Insofern hält der erkennende Senat nicht mehr an seiner Vorjudikatur fest, wonach "Altmietverträge" selbst nach Begründung von Wohnungseigentum nur von der Mehrheit der Mit- und Wohnungseigentümer, nicht aber von den Wohnungseigentümern der betreffenden Objekte gekündigt werden können (zuletzt 5 Ob 44/97z = WoBl 1997, 182/55 mit krit Anmerkung von Call). Auch hier liegt der Ansatzpunkt für die Neubeurteilung in der Abtretbarkeit von Gestaltungsrechten.
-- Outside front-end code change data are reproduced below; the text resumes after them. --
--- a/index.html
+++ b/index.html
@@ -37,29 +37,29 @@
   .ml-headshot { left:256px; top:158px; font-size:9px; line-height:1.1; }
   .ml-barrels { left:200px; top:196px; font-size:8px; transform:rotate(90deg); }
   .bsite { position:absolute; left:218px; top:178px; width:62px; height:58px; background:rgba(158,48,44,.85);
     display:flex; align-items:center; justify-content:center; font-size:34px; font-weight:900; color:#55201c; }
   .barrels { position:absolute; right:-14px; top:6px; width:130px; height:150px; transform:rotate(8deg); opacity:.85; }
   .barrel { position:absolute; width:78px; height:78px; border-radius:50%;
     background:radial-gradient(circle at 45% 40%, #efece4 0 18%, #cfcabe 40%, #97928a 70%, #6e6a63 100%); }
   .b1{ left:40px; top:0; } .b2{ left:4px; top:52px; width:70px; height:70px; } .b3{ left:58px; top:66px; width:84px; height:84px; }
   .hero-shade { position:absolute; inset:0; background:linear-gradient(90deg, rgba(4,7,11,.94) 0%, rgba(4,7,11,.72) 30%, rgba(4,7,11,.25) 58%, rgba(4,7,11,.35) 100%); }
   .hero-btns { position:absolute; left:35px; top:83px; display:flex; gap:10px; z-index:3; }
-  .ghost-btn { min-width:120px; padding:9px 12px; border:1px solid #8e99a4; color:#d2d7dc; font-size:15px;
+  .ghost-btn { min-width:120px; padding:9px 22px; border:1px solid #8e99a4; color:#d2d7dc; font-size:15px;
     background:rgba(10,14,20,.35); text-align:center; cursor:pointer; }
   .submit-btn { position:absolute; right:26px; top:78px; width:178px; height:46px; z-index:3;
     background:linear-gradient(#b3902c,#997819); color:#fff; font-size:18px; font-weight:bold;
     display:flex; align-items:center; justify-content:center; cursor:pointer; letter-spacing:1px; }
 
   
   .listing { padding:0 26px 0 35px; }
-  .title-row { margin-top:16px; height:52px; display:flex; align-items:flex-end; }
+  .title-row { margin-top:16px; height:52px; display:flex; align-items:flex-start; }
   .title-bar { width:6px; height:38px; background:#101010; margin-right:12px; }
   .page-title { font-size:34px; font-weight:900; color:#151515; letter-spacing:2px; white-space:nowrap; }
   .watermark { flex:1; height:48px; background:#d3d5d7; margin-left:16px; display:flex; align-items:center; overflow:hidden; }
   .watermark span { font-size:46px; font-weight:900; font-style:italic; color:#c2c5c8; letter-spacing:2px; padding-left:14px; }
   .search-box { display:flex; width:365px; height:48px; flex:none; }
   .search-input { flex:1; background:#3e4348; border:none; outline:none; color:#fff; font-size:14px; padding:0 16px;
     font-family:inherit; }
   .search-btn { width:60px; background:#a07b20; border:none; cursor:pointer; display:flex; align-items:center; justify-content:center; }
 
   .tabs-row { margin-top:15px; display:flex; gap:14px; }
Mit diesem Argument hat der erkennende Senat dem Wohnungseigentümer bereits das Recht der Mietzinsanhebung nach § 12a und § 46a MRG gegenüber dem "Altmieter" seines Wohnungseigentumsobjektes zuerkannt (5 Ob 454/97v) und ihn ad personam als befugt angesehen, die in § 8 Abs 2 MRG normierten Duldungs- und Veränderungsansprüche geltend zu machen (5 Ob 492/97g). Tatsächlich läßt die Einräumung des alleinigen Nutzungs- und Verfügungsrechtes an einem bestimmten Objekt (mag es auch vermietet sein), die gemäß § 1 Abs 1 WEG dem Wesen einer von allen Miteigentümern gemeinsam getragenen Begründung von Wohnungseigentum entspricht, regelmäßig die (ergänzende) Vertragsauslegung zu, daß dem Wohnungseigentümer damit auch alle jene Rechte übertragen werden, die mit seinem alleinigen Nutzungs- und Verfügungsrecht korrespondieren (5 Ob 492/97g mwN). Dazu gehört auch das Recht, ein am Wohnungseigentumsobjekt bestehendes Mietverhältnis nach Maßgabe der gesetzlichen Möglichkeit aufzukündigen.

Aus diesem Grund hat das Berufungsgericht zu Unrecht die Aktivlegitimation der Klägerin verneint und (allein mit dieser Begründung) ihr Kündigungs- und Räumungsbegehren abgewiesen. Es wird sich noch mit den übrigen Inhalt der Berufung gegen die erstinstanzliche Entscheidung zu befassen haben.

Die Kostenentscheidung stützt sich auf § 52 Abs 1 ZPO.